Last week, I wrote about two projects presented at the Mid-Atlantic Regional Archives Conference held in Pittsburgh, PA. The project that I spoke about was formally named the Women's Suffrage Digitization Project, but became known as Winning The Vote.
Winning The Vote was a two-year project spearheaded by the Rochester (NY) Regional Library Council (RRLC). The project was supported by Federal Library Services and Technology Act (LSTA) funds, awarded to The New York State Library by the Federal Institute of Museum and Library Services. With RRLC as the the driving force behind the project, teams of people came together during the first year to learn about different aspects of digitization and to work on the guidelines and blueprint for Year Two, when the digitization was to occur. During Year Two, a team formed to work on different aspects of the project, including developing the web site. The team was primarily composed of RRLC staff members and outside contractors.
During Year Two about 200 items were digitized relating to the 30 suffragists -- both women and men -- who are featured on the site. Items were digitized from 18 institutions. The finished site was heavily marketed and is still well used, even though this was actually a demonstration project. (And as a demonstration project it is not receiving much maintenance.)
The presentation I gave, which gives an assessment of the project (valuable information for others involved in digitization projects), is available here.

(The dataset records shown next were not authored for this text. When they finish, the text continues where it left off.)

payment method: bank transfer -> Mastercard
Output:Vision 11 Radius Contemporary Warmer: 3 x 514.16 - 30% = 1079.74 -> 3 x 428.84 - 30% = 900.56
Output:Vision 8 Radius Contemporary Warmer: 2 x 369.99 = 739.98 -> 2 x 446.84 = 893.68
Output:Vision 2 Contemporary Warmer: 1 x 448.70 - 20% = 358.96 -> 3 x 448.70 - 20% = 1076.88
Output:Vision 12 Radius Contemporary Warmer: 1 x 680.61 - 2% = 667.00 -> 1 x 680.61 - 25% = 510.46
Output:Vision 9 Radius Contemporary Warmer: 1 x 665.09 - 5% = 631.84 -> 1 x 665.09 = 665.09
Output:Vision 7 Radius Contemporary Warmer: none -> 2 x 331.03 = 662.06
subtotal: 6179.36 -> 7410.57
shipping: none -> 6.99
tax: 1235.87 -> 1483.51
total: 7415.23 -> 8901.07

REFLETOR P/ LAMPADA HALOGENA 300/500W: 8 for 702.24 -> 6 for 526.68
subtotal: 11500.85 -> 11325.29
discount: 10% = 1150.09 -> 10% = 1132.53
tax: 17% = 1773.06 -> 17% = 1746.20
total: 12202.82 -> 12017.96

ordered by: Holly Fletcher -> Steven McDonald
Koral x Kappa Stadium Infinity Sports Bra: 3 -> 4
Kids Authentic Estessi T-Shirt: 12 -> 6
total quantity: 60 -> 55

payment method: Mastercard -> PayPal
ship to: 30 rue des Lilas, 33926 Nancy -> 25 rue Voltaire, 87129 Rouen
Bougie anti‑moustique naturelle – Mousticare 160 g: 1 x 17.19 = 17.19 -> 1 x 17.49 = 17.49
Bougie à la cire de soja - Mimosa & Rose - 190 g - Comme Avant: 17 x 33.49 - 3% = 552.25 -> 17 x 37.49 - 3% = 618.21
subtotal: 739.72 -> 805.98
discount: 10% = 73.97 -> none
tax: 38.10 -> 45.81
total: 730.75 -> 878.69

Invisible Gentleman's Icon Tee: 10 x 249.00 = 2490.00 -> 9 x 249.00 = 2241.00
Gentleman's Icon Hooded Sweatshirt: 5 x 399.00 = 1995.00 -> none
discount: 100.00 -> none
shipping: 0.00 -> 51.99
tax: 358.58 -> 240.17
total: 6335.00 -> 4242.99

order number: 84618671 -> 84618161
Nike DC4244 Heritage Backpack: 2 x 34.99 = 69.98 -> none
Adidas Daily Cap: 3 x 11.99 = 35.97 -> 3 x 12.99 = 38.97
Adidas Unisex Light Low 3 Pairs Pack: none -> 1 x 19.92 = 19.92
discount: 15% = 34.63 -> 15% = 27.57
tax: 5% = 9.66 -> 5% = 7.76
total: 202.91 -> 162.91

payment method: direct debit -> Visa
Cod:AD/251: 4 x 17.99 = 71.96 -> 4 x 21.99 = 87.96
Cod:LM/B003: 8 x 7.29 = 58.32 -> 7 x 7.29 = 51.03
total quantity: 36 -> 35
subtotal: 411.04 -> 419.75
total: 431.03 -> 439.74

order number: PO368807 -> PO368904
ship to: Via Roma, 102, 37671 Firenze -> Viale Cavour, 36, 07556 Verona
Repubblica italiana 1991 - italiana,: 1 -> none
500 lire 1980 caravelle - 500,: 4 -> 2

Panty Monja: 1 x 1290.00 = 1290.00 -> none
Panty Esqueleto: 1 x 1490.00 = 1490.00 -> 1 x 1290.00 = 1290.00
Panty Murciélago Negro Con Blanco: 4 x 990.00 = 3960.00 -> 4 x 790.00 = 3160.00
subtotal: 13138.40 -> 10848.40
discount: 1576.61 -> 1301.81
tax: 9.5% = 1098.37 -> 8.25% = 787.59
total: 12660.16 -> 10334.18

This was a very valuable project to work on. I not only learned about doing a digitization project with multiple partners, but I also learned a lot of history. The items that are being digitized by projects ARE making more history available to people, and even those who work on the project learn! One of the most interesting facts I learned was about a domino, which is a type of mask. Look at this image to see dominoes being worn. You'll realize that you have seen these before, yet your feeling about them will change with this image.